Task description:
Extract each line of the material that follows exactly and omit its pictures.

Study material:
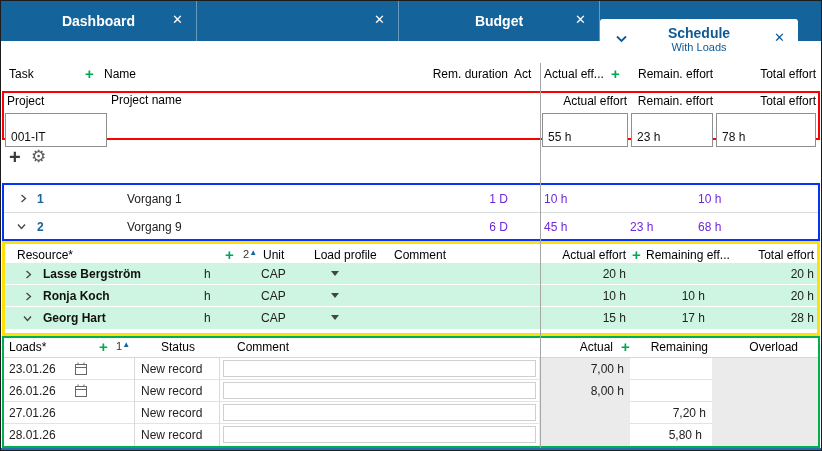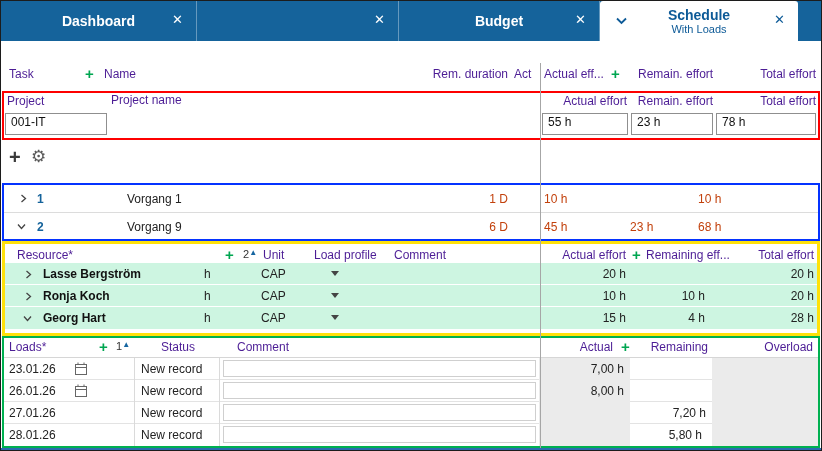"Schedule" .tab.active { margin-top: none -> 18px }
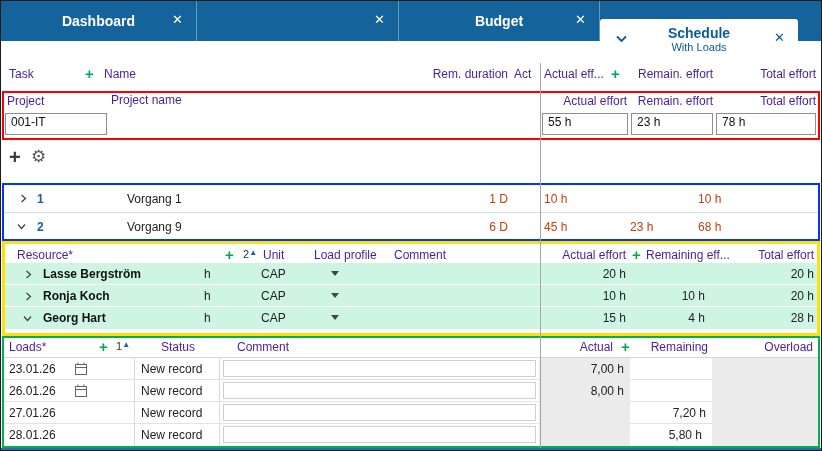"Task" .lbl { color: #4c1d95 -> #000000 }
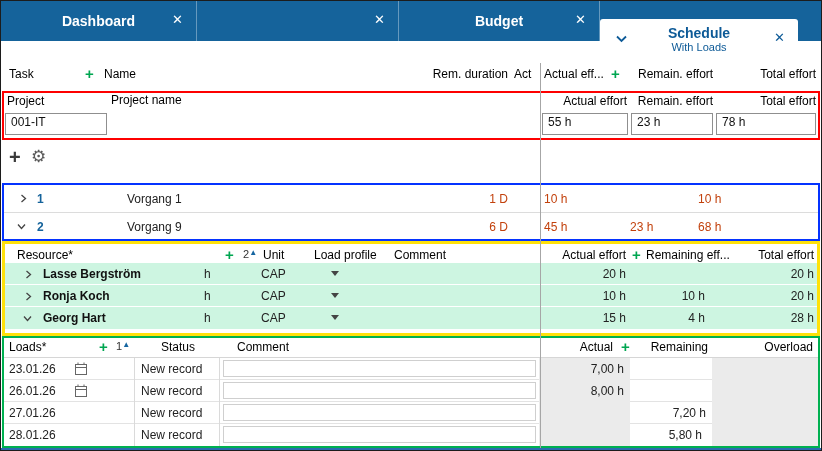"001-IT" .inp { padding: 1px 5px -> 16px 5px }
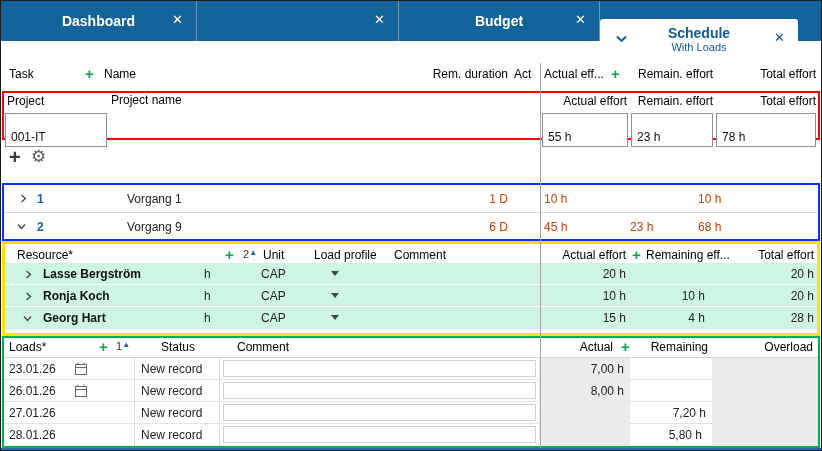"1 D" .val { color: #c2410c -> #6d28d9 }
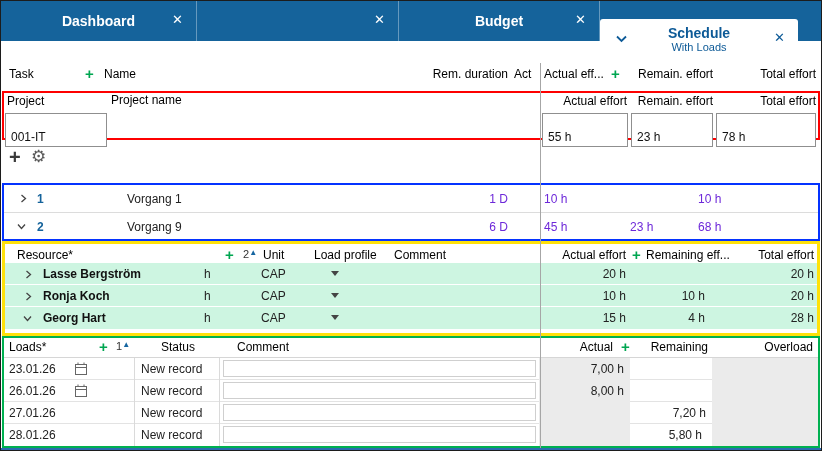"4 h" span.rval { text: 4 -> 17 }
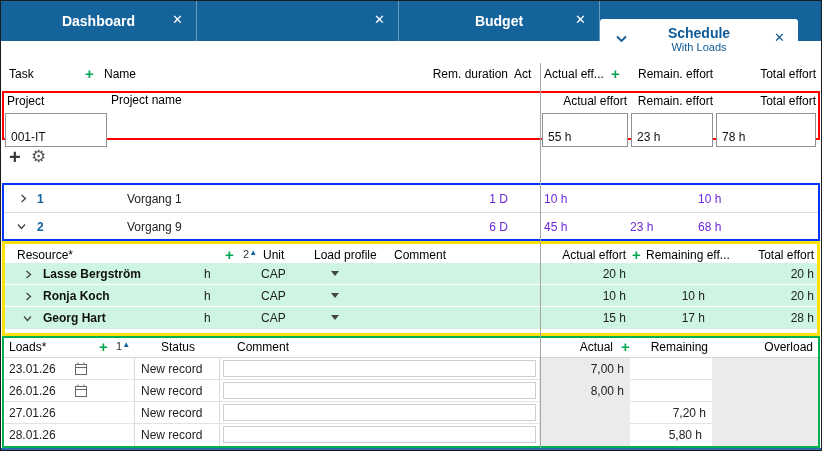"Overload" span.lbl { left: 709px -> 694px }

Response area:
"Schedule" .tab.active { margin-top: none -> 18px }
"Task" .lbl { color: #4c1d95 -> #000000 }
"001-IT" .inp { padding: 1px 5px -> 16px 5px }
"1 D" .val { color: #c2410c -> #6d28d9 }
"4 h" span.rval { text: 4 -> 17 }
"Overload" span.lbl { left: 709px -> 694px }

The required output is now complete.